Your task — Apart from the images, reproduce all of the data word for word.

Itemized modification records:

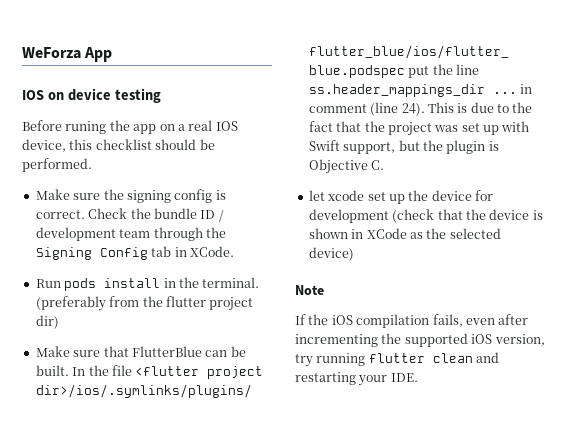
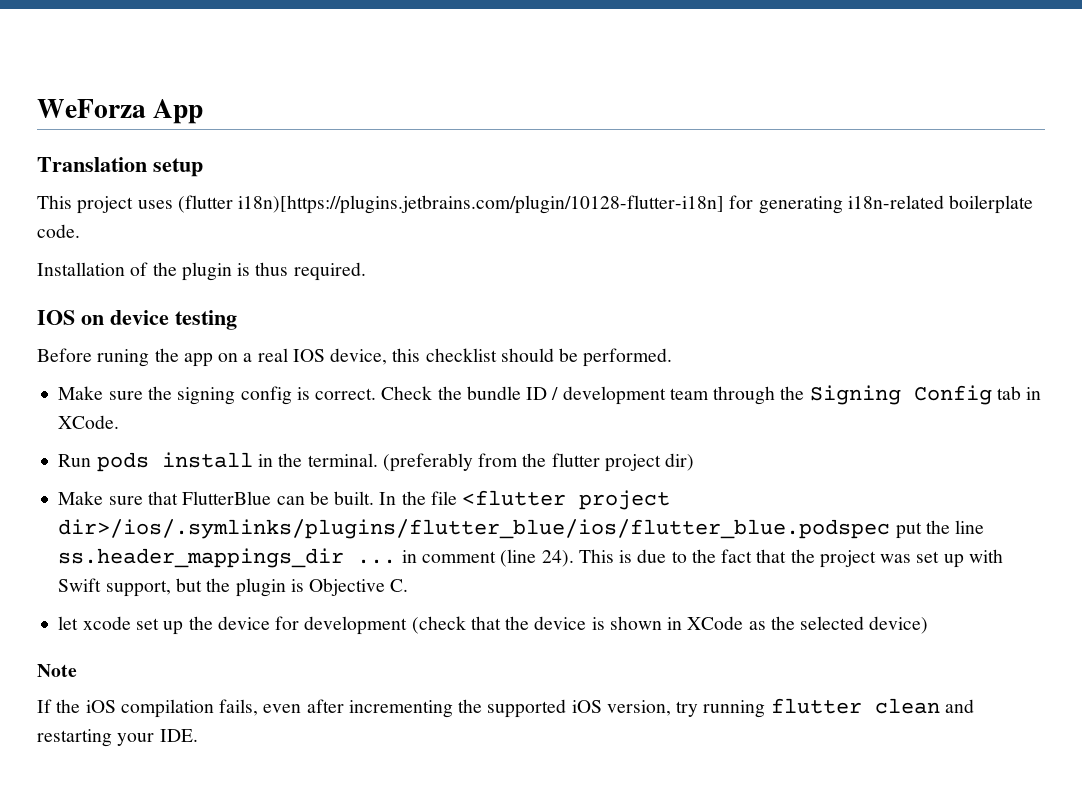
+ Translation setup
+ This project uses (flutter i18n)[https://plugins.jetbrains.com/plugin/10128-flutter-i18n] for generating i18n-related boilerplate code.
+ Installation of the plugin is thus required.

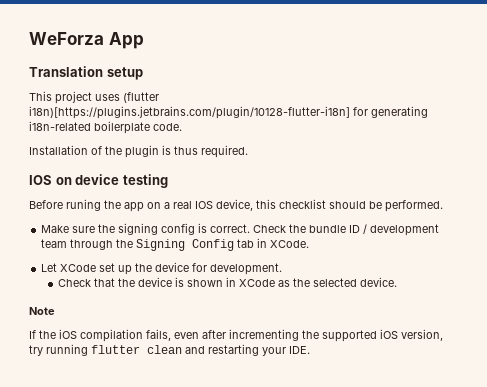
- Run pods install in the terminal. (preferably from the flutter project dir)
- Make sure that FlutterBlue can be built. In the file <flutter project dir>/ios/.symlinks/plugins/flutter_blue/ios/flutter_blue.podspec put the line ss.header_mappings_dir ... in comment (line 24). This is due to the fact that the project was set up with Swift support, but the plugin is Objective C.
- let xcode set up the device for development (check that the device is shown in XCode as the selected device)
+ Let XCode set up the device for development.
+ Check that the device is shown in XCode as the selected device.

Reply —
+ Translation setup
+ This project uses (flutter i18n)[https://plugins.jetbrains.com/plugin/10128-flutter-i18n] for generating i18n-related boilerplate code.
+ Installation of the plugin is thus required.

- Run pods install in the terminal. (preferably from the flutter project dir)
- Make sure that FlutterBlue can be built. In the file <flutter project dir>/ios/.symlinks/plugins/flutter_blue/ios/flutter_blue.podspec put the line ss.header_mappings_dir ... in comment (line 24). This is due to the fact that the project was set up with Swift support, but the plugin is Objective C.
- let xcode set up the device for development (check that the device is shown in XCode as the selected device)
+ Let XCode set up the device for development.
+ Check that the device is shown in XCode as the selected device.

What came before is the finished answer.